A mere three years after starting the OpenSolaris project, Sun Microsystems today releases the first official OpenSolaris version. OpenSolaris includes the all-important Project Indiana, a project from Debian founder Ian Murdock to make OpenSolaris’ package management system more like that of Linux. OpenSolaris is based on the original Solaris kernel but includes features such as the Zettabyte File System (ZFS) which offers a range of tools including instant rollback and checks to prevent data corruption.

OpenSolaris is widely being seen as a competitor to the rival Linux open source operating system.

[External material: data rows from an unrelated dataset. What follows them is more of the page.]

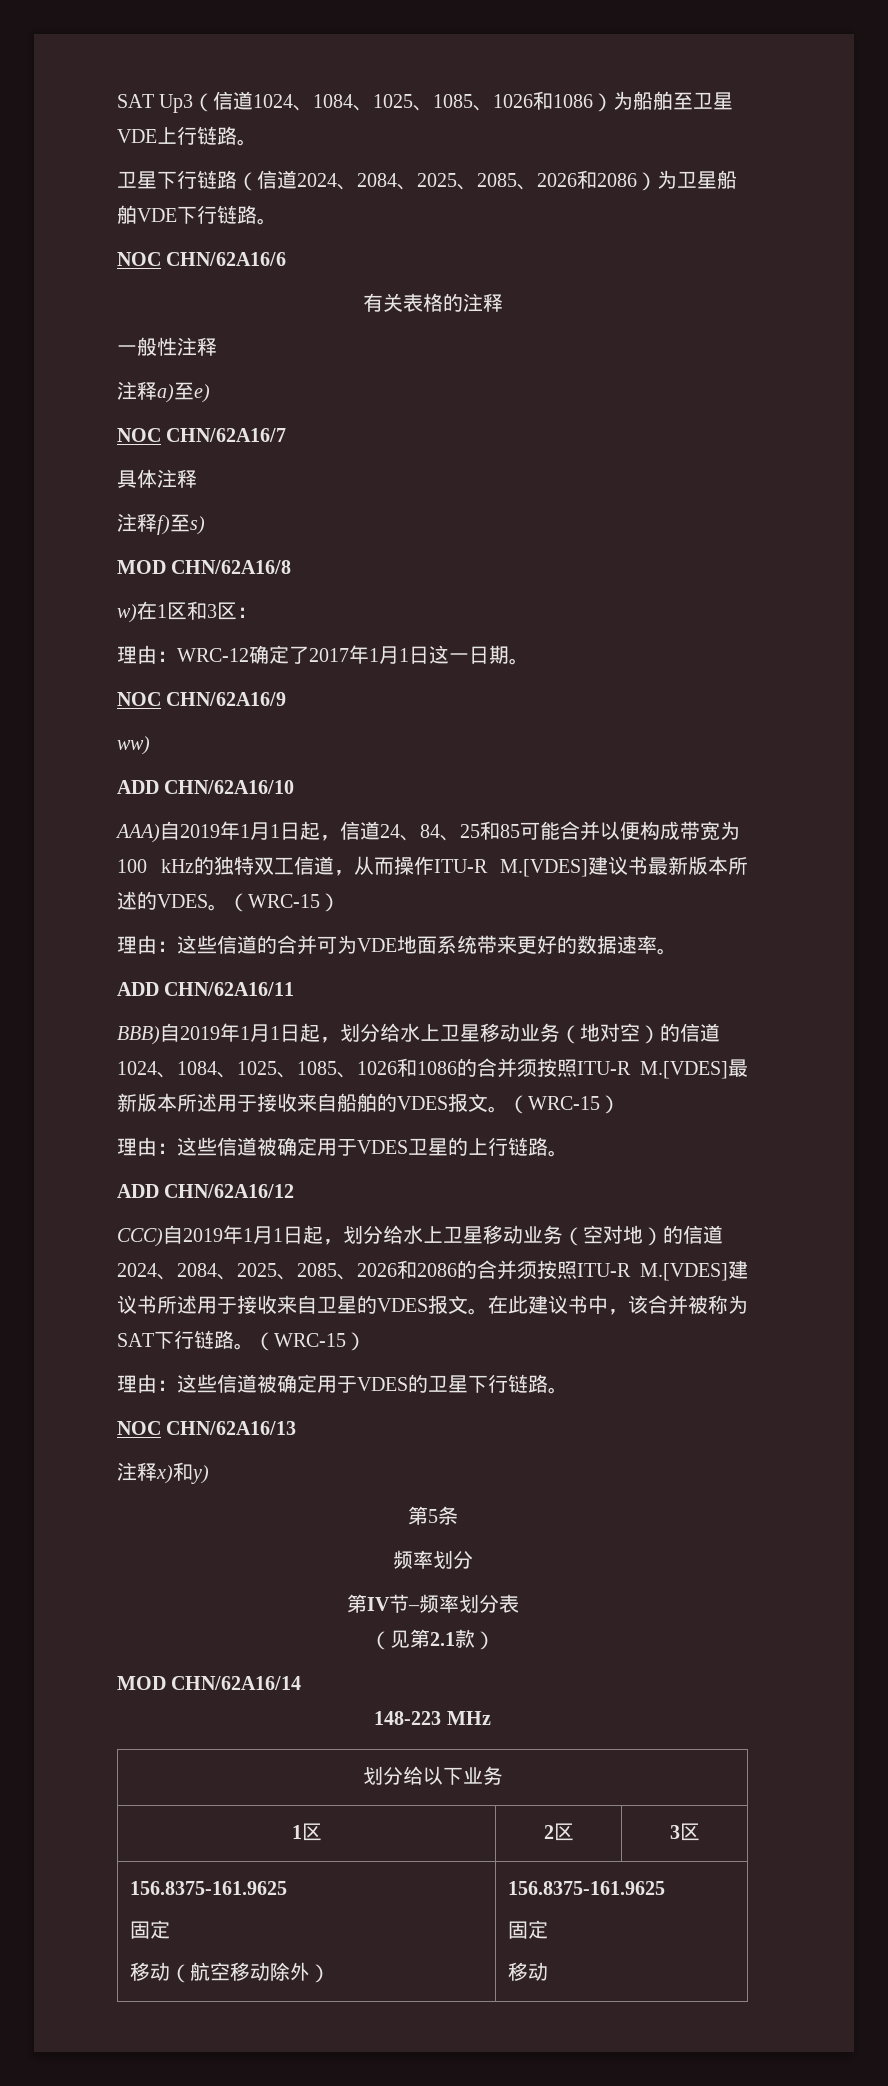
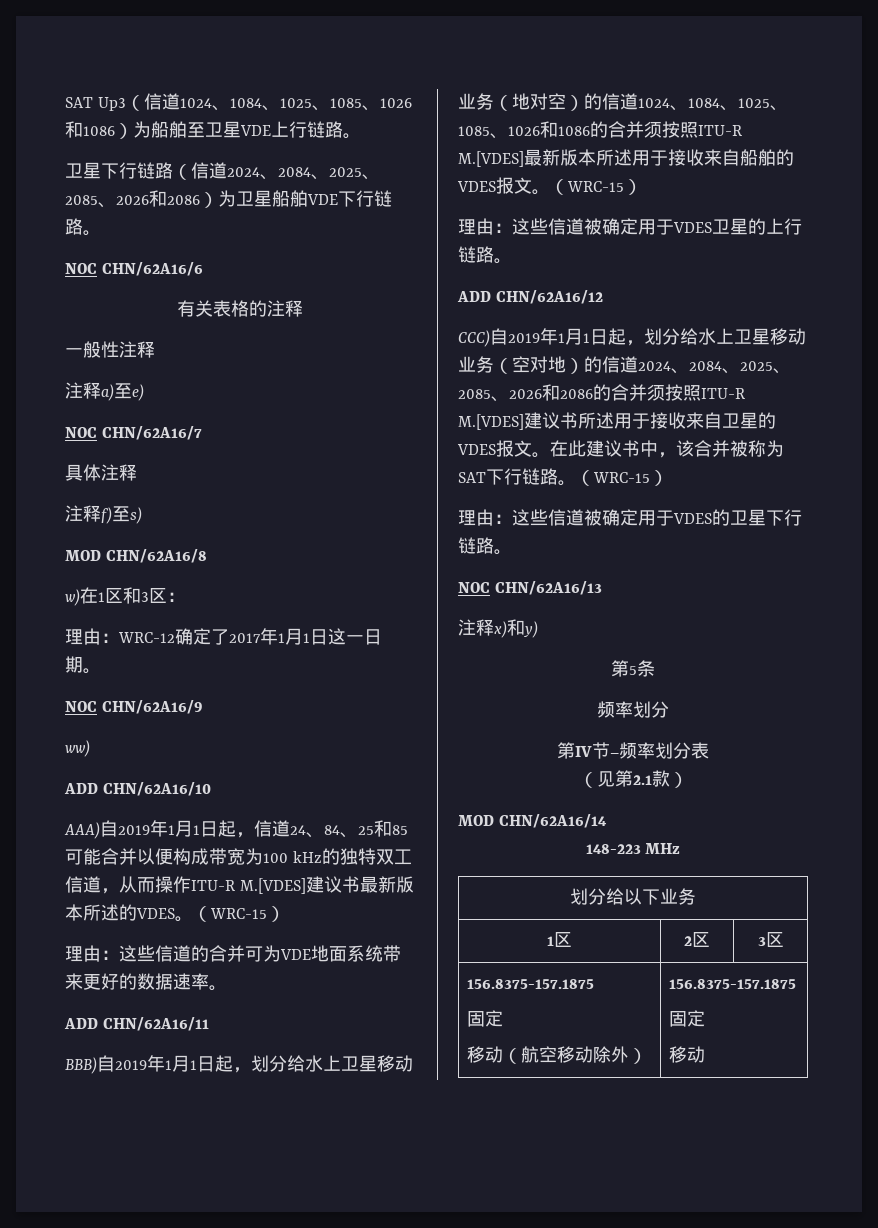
  1区 | 2区 | 3区
- 156.8375-161.9625
+ 156.8375-157.1875
  固定
- 移动（航空移动除外） | 156.8375-161.9625
+ 移动（航空移动除外） | 156.8375-157.1875

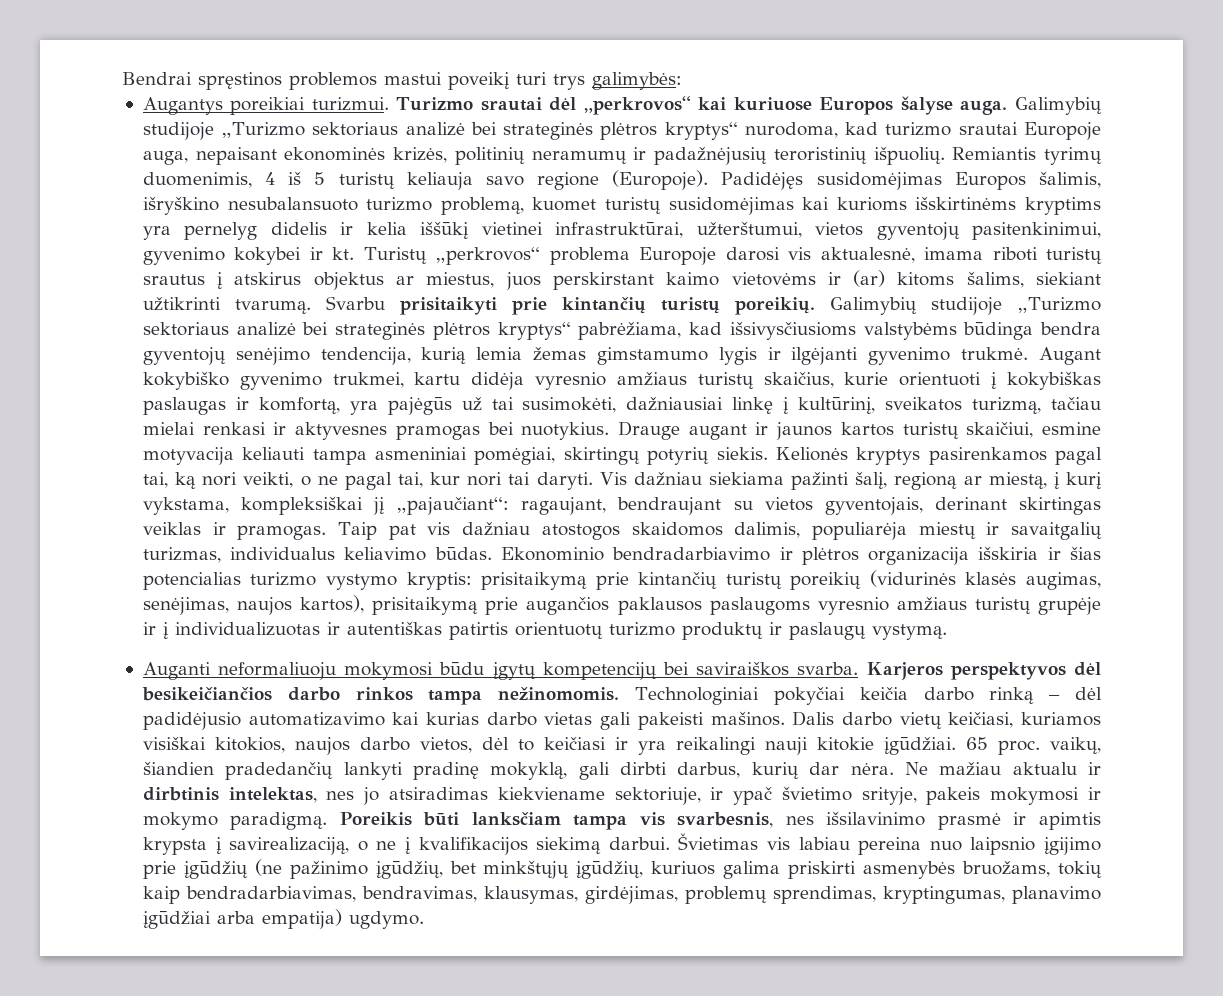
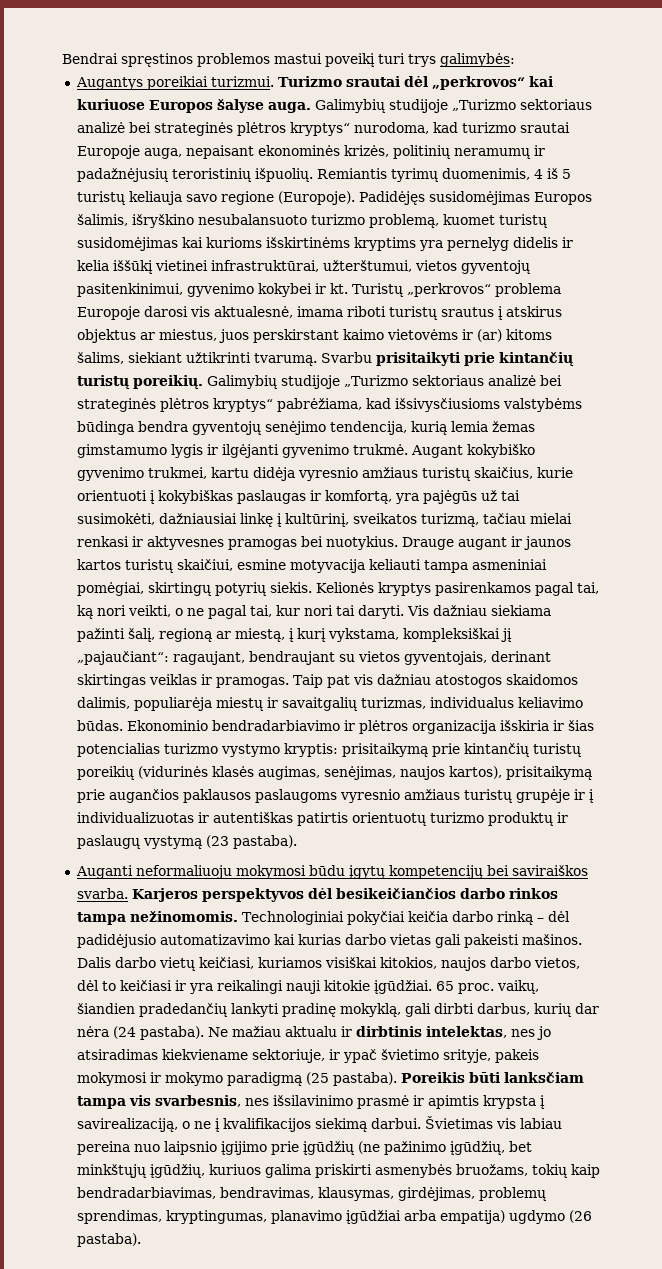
- Ekonominio bendradarbiavimo ir plėtros organizacija išskiria ir šias potencialias turizmo vystymo kryptis: prisitaikymą prie kintančių turistų poreikių (vidurinės klasės augimas, senėjimas, naujos kartos), prisitaikymą prie augančios paklausos paslaugoms vyresnio amžiaus turistų grupėje ir į individualizuotas ir autentiškas patirtis orientuotų turizmo produktų ir paslaugų vystymą.
+ Ekonominio bendradarbiavimo ir plėtros organizacija išskiria ir šias potencialias turizmo vystymo kryptis: prisitaikymą prie kintančių turistų poreikių (vidurinės klasės augimas, senėjimas, naujos kartos), prisitaikymą prie augančios paklausos paslaugoms vyresnio amžiaus turistų grupėje ir į individualizuotas ir autentiškas patirtis orientuotų turizmo produktų ir paslaugų vystymą (23 pastaba).
- 65 proc. vaikų, šiandien pradedančių lankyti pradinę mokyklą, gali dirbti darbus, kurių dar nėra.
+ 65 proc. vaikų, šiandien pradedančių lankyti pradinę mokyklą, gali dirbti darbus, kurių dar nėra (24 pastaba).
- Ne mažiau aktualu ir dirbtinis intelektas, nes jo atsiradimas kiekviename sektoriuje, ir ypač švietimo srityje, pakeis mokymosi ir mokymo paradigmą.
+ Ne mažiau aktualu ir dirbtinis intelektas, nes jo atsiradimas kiekviename sektoriuje, ir ypač švietimo srityje, pakeis mokymosi ir mokymo paradigmą (25 pastaba).
- Švietimas vis labiau pereina nuo laipsnio įgijimo prie įgūdžių (ne pažinimo įgūdžių, bet minkštųjų įgūdžių, kuriuos galima priskirti asmenybės bruožams, tokių kaip bendradarbiavimas, bendravimas, klausymas, girdėjimas, problemų sprendimas, kryptingumas, planavimo įgūdžiai arba empatija) ugdymo.
+ Švietimas vis labiau pereina nuo laipsnio įgijimo prie įgūdžių (ne pažinimo įgūdžių, bet minkštųjų įgūdžių, kuriuos galima priskirti asmenybės bruožams, tokių kaip bendradarbiavimas, bendravimas, klausymas, girdėjimas, problemų sprendimas, kryptingumas, planavimo įgūdžiai arba empatija) ugdymo (26 pastaba).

One of the main reasons for this is the inclusion of Murdock’s Project Indiana, a software packaging system that simplifies the installation and integration of third party applications.

On the desktop OpenSolaris ships with the Gnome 2.20 desktop and attractive Compiz window manager which enables a range of desktop features such as 3D windows.

Much like the popular Ubuntu Linux operating system, new versions of OpenSolaris are to be released every six months.

The open source project was started by Sun in 2005 to build a developer community around Solaris. Sun uses the OpenSolaris project as a platform to build and test new features to be rolled into Sun’s own commercial Solaris server system.

OpenSolaris can be downloaded for free from the website. Sun will also offer offer paid-for support for OpenSolaris.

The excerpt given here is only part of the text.